### Action item
Filter the listing below, copying every line in which the word "Suit" appears.

### Records for the exercise
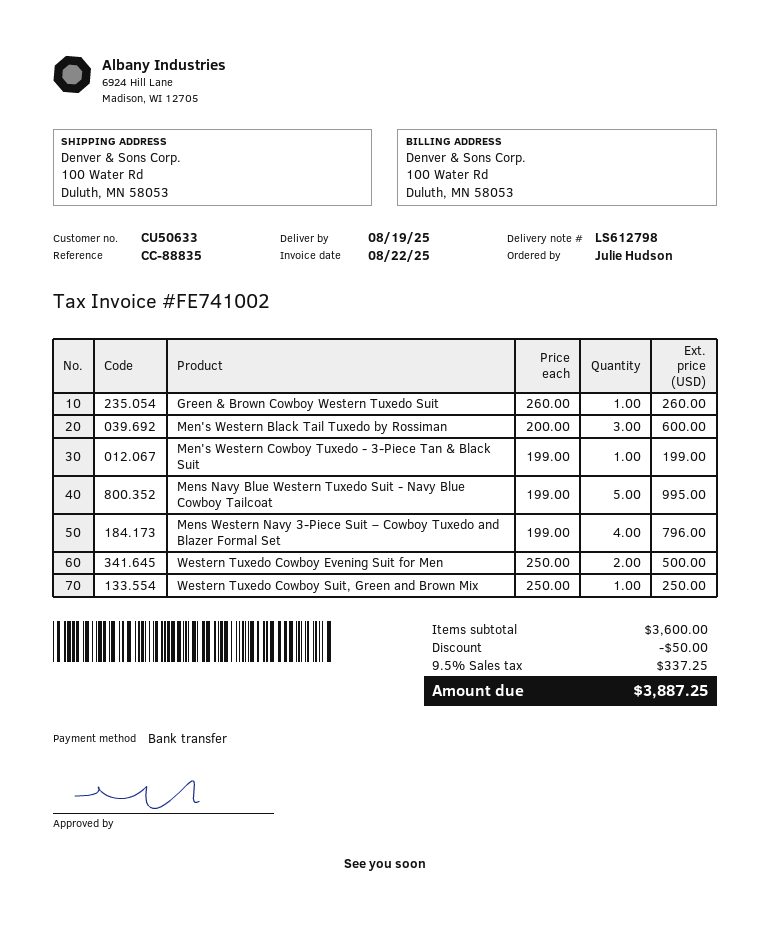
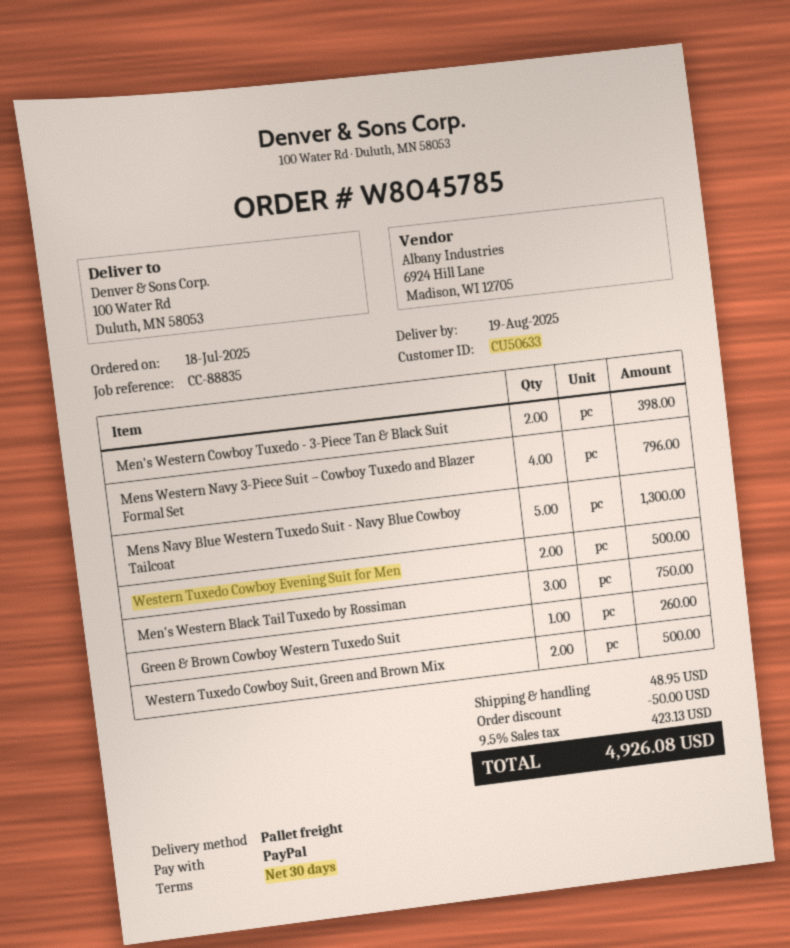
payment method: bank transfer -> PayPal
Men's Western Black Tail Tuxedo by Rossiman: 3 for 600.00 -> 3 for 750.00
Men's Western Cowboy Tuxedo - 3-Piece Tan & Black Suit: 1 for 199.00 -> 2 for 398.00
Mens Navy Blue Western Tuxedo Suit - Navy Blue Cowboy Tailcoat: 5 for 995.00 -> 5 for 1300.00
Western Tuxedo Cowboy Suit, Green and Brown Mix: 1 for 250.00 -> 2 for 500.00
shipping: none -> 48.95
tax: 9.5% = 337.25 -> 9.5% = 423.13
total: 3887.25 -> 4926.08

### Exercise output
Men's Western Cowboy Tuxedo - 3-Piece Tan & Black Suit: 1 for 199.00 -> 2 for 398.00
Mens Navy Blue Western Tuxedo Suit - Navy Blue Cowboy Tailcoat: 5 for 995.00 -> 5 for 1300.00
Western Tuxedo Cowboy Suit, Green and Brown Mix: 1 for 250.00 -> 2 for 500.00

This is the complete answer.